_Input for this task_.
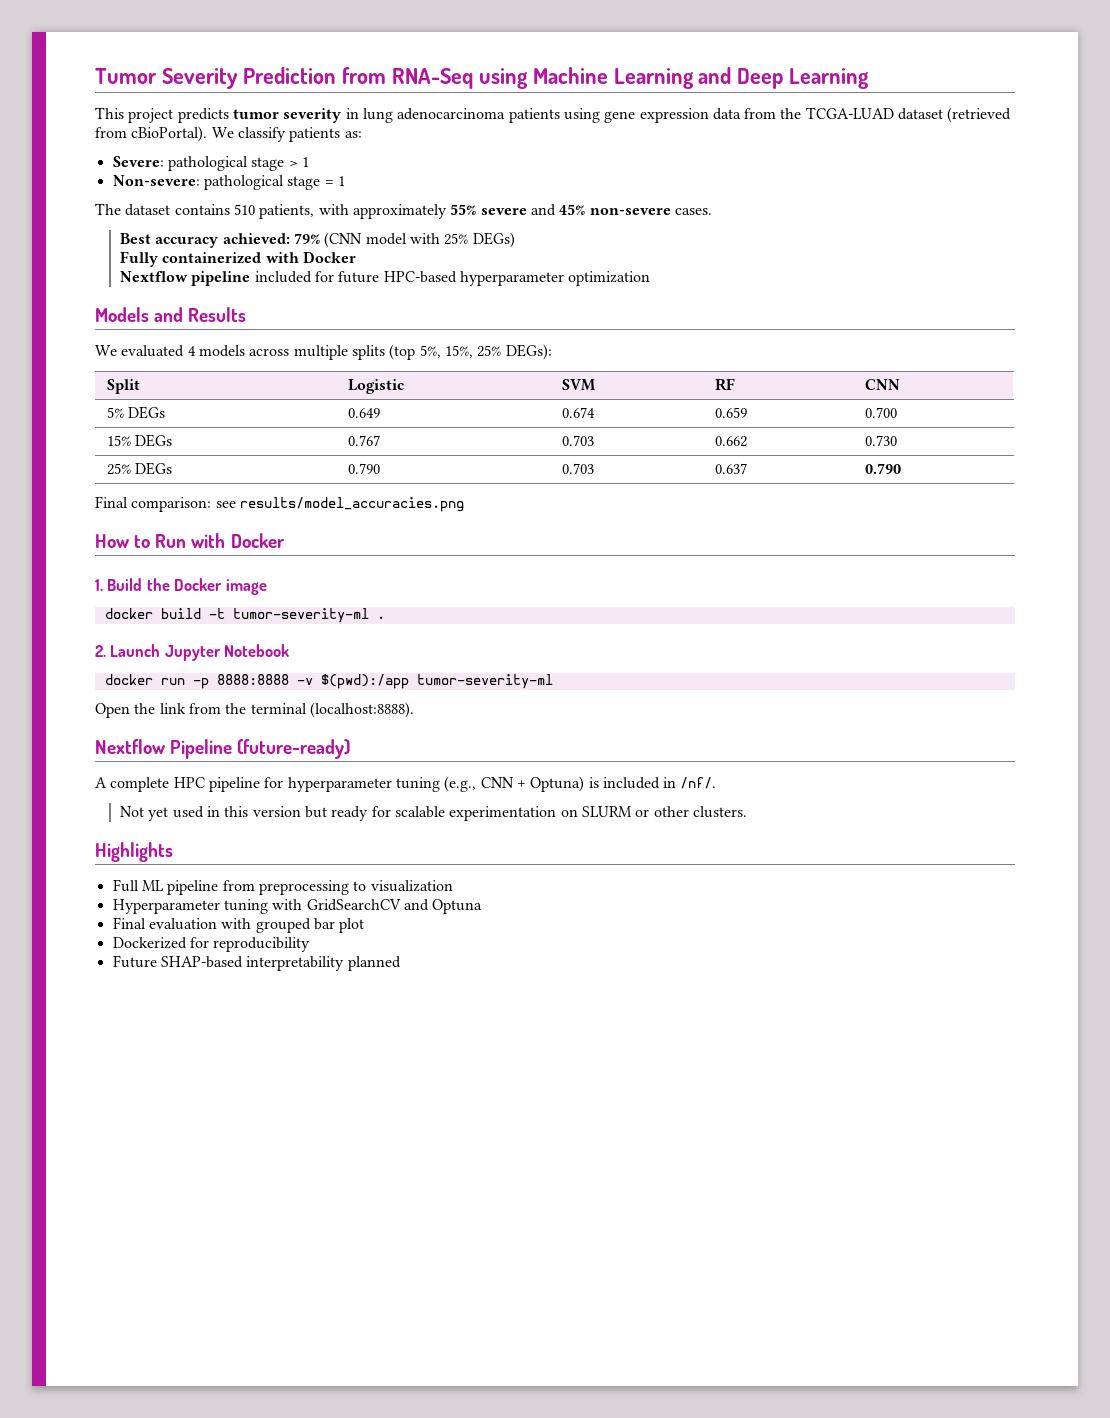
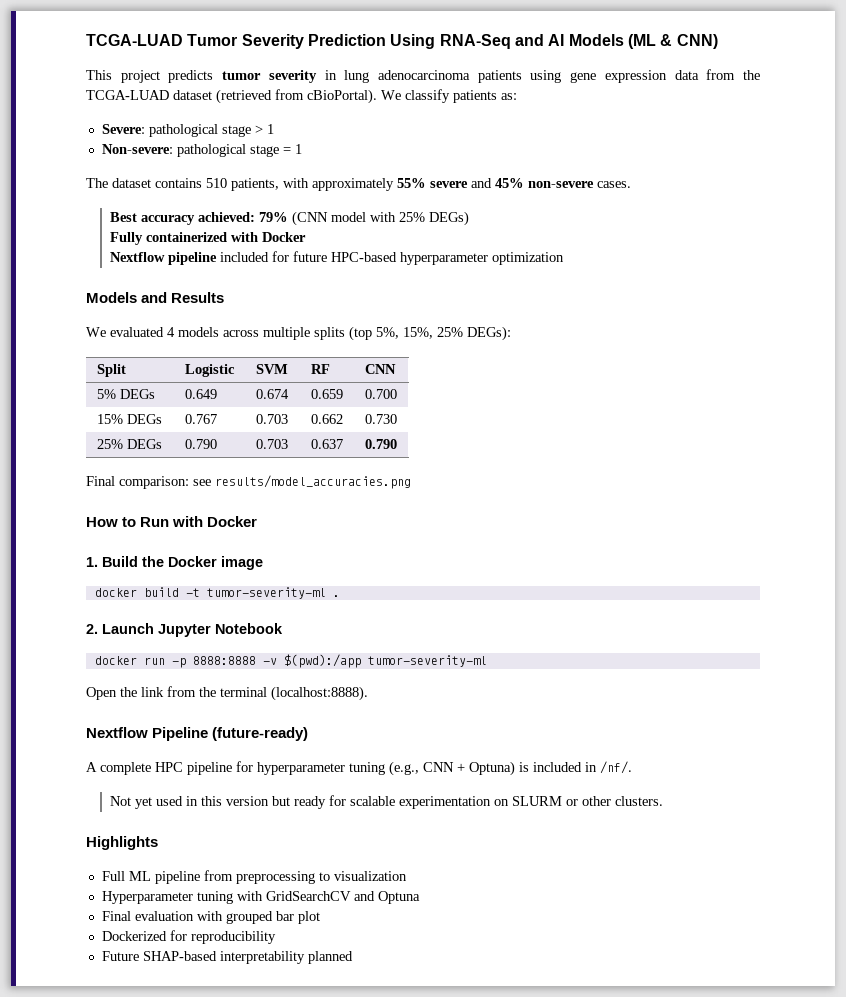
- Tumor Severity Prediction from RNA-Seq using Machine Learning and Deep Learning
+ TCGA-LUAD Tumor Severity Prediction Using RNA-Seq and AI Models (ML & CNN)

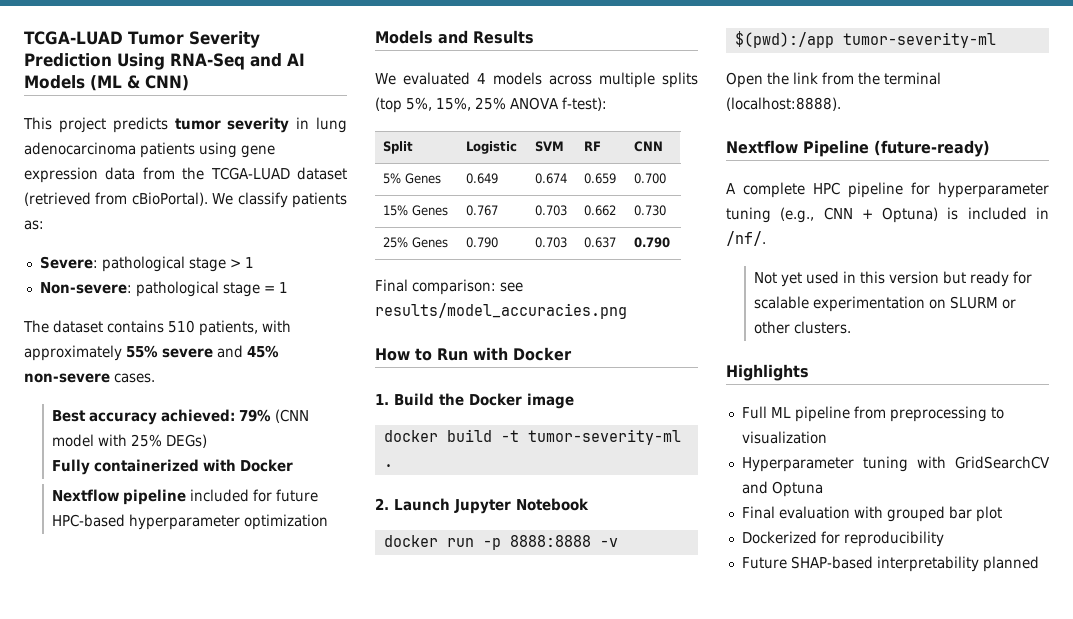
- We evaluated 4 models across multiple splits (top 5%, 15%, 25% DEGs):
+ We evaluated 4 models across multiple splits (top 5%, 15%, 25% ANOVA f-test):
- 5% DEGs | 0.649 | 0.674 | 0.659 | 0.700
+ 5% Genes | 0.649 | 0.674 | 0.659 | 0.700
- 15% DEGs | 0.767 | 0.703 | 0.662 | 0.730
+ 15% Genes | 0.767 | 0.703 | 0.662 | 0.730
- 25% DEGs | 0.790 | 0.703 | 0.637 | 0.790
+ 25% Genes | 0.790 | 0.703 | 0.637 | 0.790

_Activity_.
Your task is to restate, word for word, the line with "Genes | 0.649" and all lines after it, ending with the last line of the data.

_Finished exercise_.
+ 5% Genes | 0.649 | 0.674 | 0.659 | 0.700
- 15% DEGs | 0.767 | 0.703 | 0.662 | 0.730
+ 15% Genes | 0.767 | 0.703 | 0.662 | 0.730
- 25% DEGs | 0.790 | 0.703 | 0.637 | 0.790
+ 25% Genes | 0.790 | 0.703 | 0.637 | 0.790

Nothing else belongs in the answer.